Now your animal companion is basically a fighter that is a class feature. It might be a bit stronger then the fighter.
Then with wild shape you get utility use and you also have combat use. Your combat abilities are actually not tied to your stats if you are a druid. So you become a great spell caster (especially with natural spell feat) and a great fighter without becoming MAD and you have an extra fighter that is your pet.

The wild shape class feature alone would be tier 2. Animal companion is tier 3 or 2 and spell casting is tier 1.

So yeah it is totally tier 1.

eggynack
2013-12-12, 10:43 PM
Wild shape and the animal companion are quite strong. However, they have almost nothing to do with the druid's tier one ability. Sure, they augment your casting, and they grant you a target, and they make you one of the most powerful characters in the game from 1-20, but they're not tier one abilities. It's all down to casting off of a strong list. You could strip away the animal companion and wild shape entirely, and the list would still be there, and you'd still be tier one. The list isn't quite as extensive as the wizard one, or maybe even the cleric one after domains, but it can do nearly anything you'd want it to, and a few things besides.

As for the wild shape and animal companion, they're a few different things. Wild shape represents nearly every form of mobility in the game, accessible within a standard action, and within a swift with items. It represents just about all of the major combat styles you could ever want, perfect stat replacement, and after spells, amazing sensory ability. It's a mobile defense platform for spells, or a huge target to layer buffs on, or a source of some rather obscure abilities besides. It's an ability that's at its best when it's making your casting better, and it does that job well.

The animal companion is somewhat less complicated. At the early levels, when a fighter is one of the more reasonable things you can be, the animal companion makes you a fighter. You also get to be a caster, and that's still probably better, even at level one, but being a caster and a meatshield in one is great. The animal companion means that you get two actions in your native form, and it represents an even better target than yourself for buffs. When you create spell based inevitability, perhaps through a mass of BFC's, the animal companion can turn time into death. That's a thing you'd normally want a party beat stick for, but with the animal companion, you are the beat stick.

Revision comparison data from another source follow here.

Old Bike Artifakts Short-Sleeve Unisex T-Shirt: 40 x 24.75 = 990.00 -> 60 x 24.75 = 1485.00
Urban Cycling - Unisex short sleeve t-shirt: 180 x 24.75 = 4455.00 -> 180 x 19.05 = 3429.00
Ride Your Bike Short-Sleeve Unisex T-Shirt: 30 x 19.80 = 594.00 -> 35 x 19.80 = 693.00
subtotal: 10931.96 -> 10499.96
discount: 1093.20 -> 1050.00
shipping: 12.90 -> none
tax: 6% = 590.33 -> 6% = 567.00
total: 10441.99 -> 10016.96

The animal companion and wild shape mean that, unlike the wizard, who obsoletes the fighter by doing better things, you obsolete him by doing the same things except better, at the same time as you're doing better things. You obsolete the fighter directly, and it is in many ways a horrible thing. I could keep going, probably for hundreds of pages, about all of the things that make the druid great, but that stuff is the basics.

limejuicepowder
2013-12-12, 10:46 PM
I'd make a more detailed post, but you going to get a lot better info from someone else, probably eggynack (I think of him as the de facto druid expert).

In any case, I can tell you this: the druid spell list does make the class t1, though it's considered the weakest of the spell lists. It only gets one of the game-breakers, shapechange, which makes a difference at high level.

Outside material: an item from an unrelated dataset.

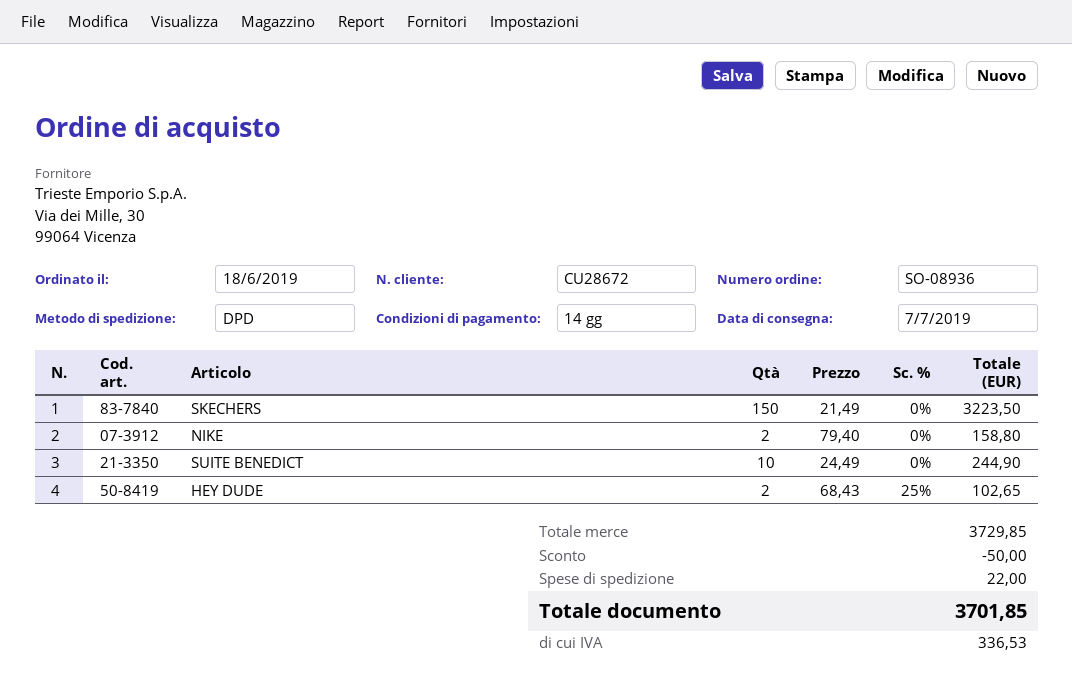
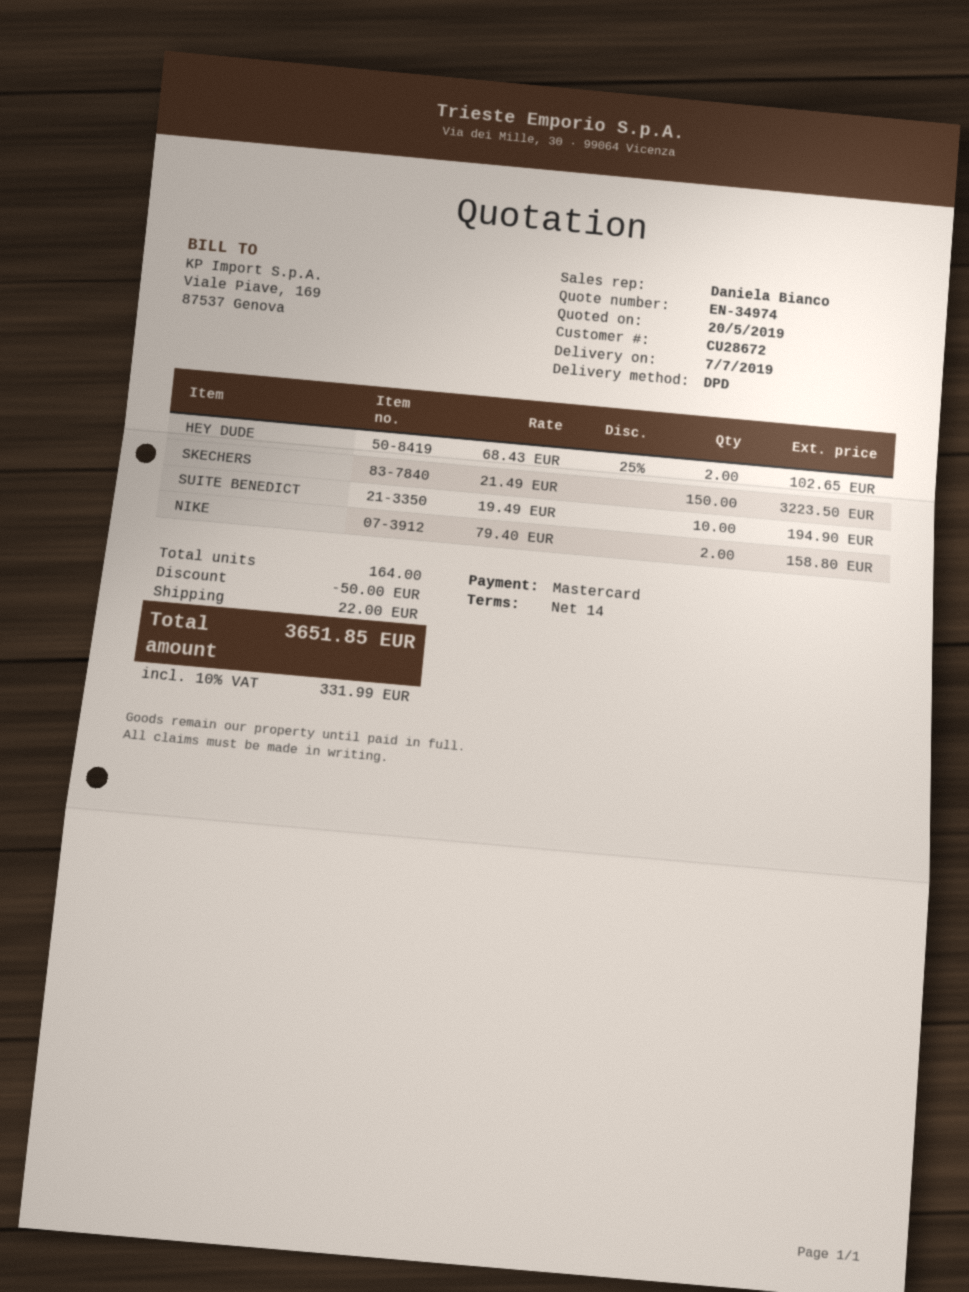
SUITE BENEDICT: 10 x 24.49 = 244.90 -> 10 x 19.49 = 194.90
tax: 336.53 -> 331.99
total: 3701.85 -> 3651.85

Wildshape is t3 territory, as shown by the wildshape ranger.

Animal companion is t5, all by itself.

And druid gets them all, with a few other bonuses. Druids, in my understanding, aren't much on subtlety; they're more about numbers and easy, reliable tactics (turn in to animal, eat face. Turn in to bird, snipe. Summon animal, eat face). However, they are the most natural one-man army of any of the classes, the most likely to make other lessor tiered classes feel like crap.

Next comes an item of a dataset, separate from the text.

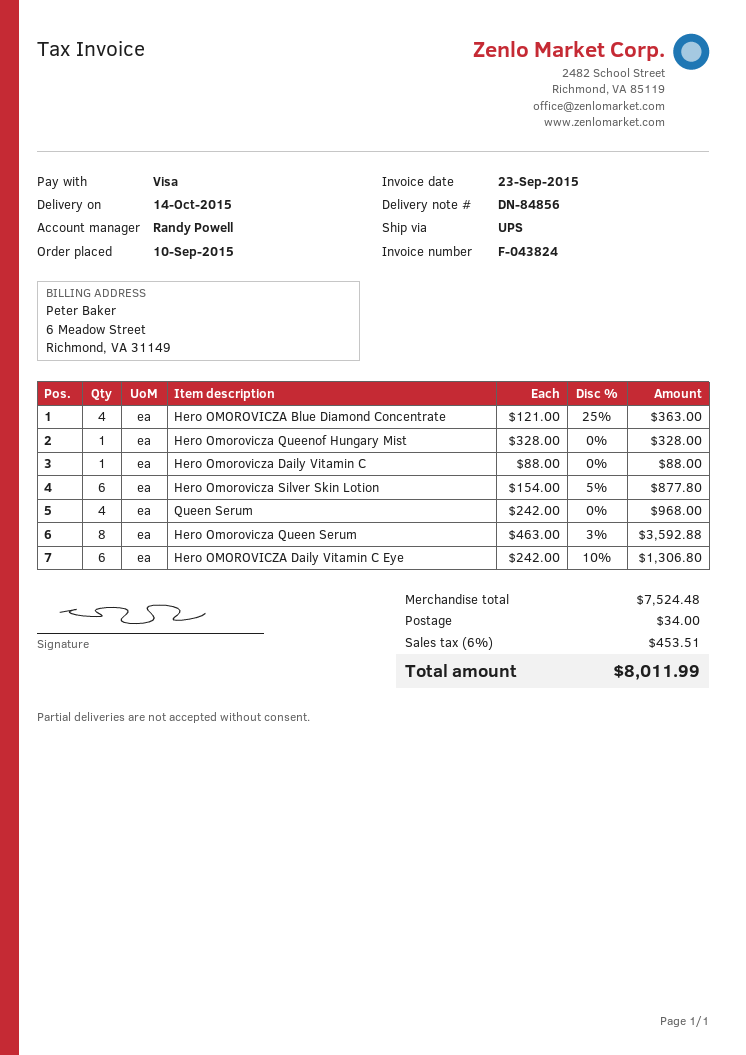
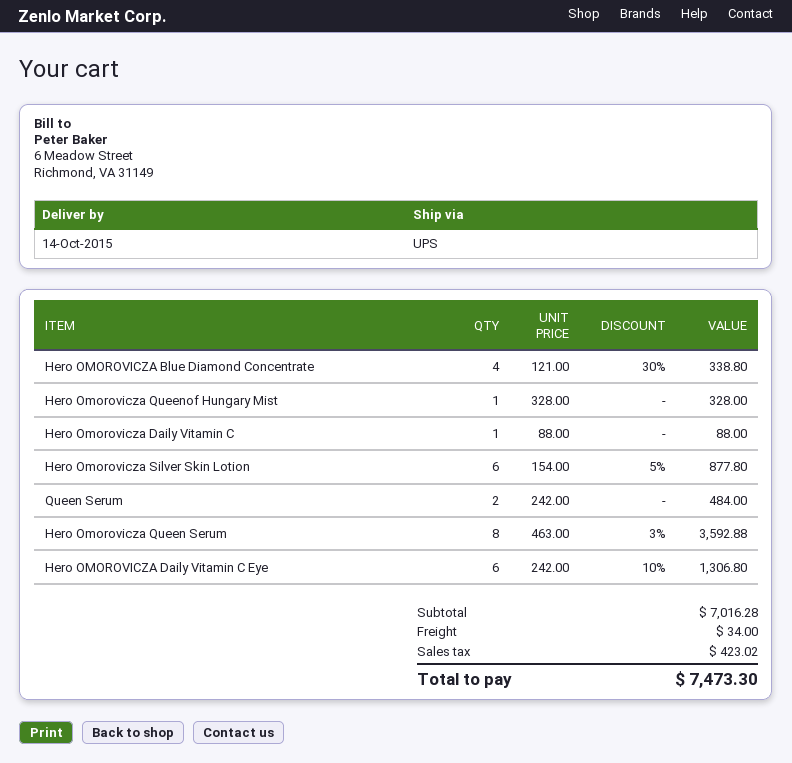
Hero OMOROVICZA Blue Diamond Concentrate: 4 x 121.00 - 25% = 363.00 -> 4 x 121.00 - 30% = 338.80
Queen Serum: 4 x 242.00 = 968.00 -> 2 x 242.00 = 484.00
subtotal: 7524.48 -> 7016.28
tax: 453.51 -> 423.02
total: 8011.99 -> 7473.30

At lower levels, play them like a wizardly character. Stay in the back, lay down BFC (entangle, others), plunk away with something when needed. Use the pet as a secondary fighter. Save wildshape uses for stealth missions, or to get unusual forms of movement, like burrow and fly.

Once they reach mid levels, 7th or 8th, they can enter melee in some nasty battle shape. The pet is right along with them, buffed to the 9's. Summons at this point are very potent, unicorn (for healing) and giant crocodile (for mad grappling) are good ones.

Good items: monk's belt, wilding clasps

Good feats: natural spell. Yeah that's pretty much all they need....though some of the summon-enhancing feats are good too.

edit: wildshape'd....man I type slow.

eggynack
2013-12-12, 10:49 PM
A druid is, at the same time, a badass dinosaur, a bird, a bear, a shark, or a twelve-headed pyrohydra. Wildshape (properly augmented by feats) is a solid T3 feature on its own, basically Polymorph.

You mean cryohydra here. Also, don't forget about the blink dog. I've been thinking, and I'm inclined to think that exalted wild shape is actually better than frozen wild shape. That's double-true given that it lets you get the Ex abilities of your animal forms.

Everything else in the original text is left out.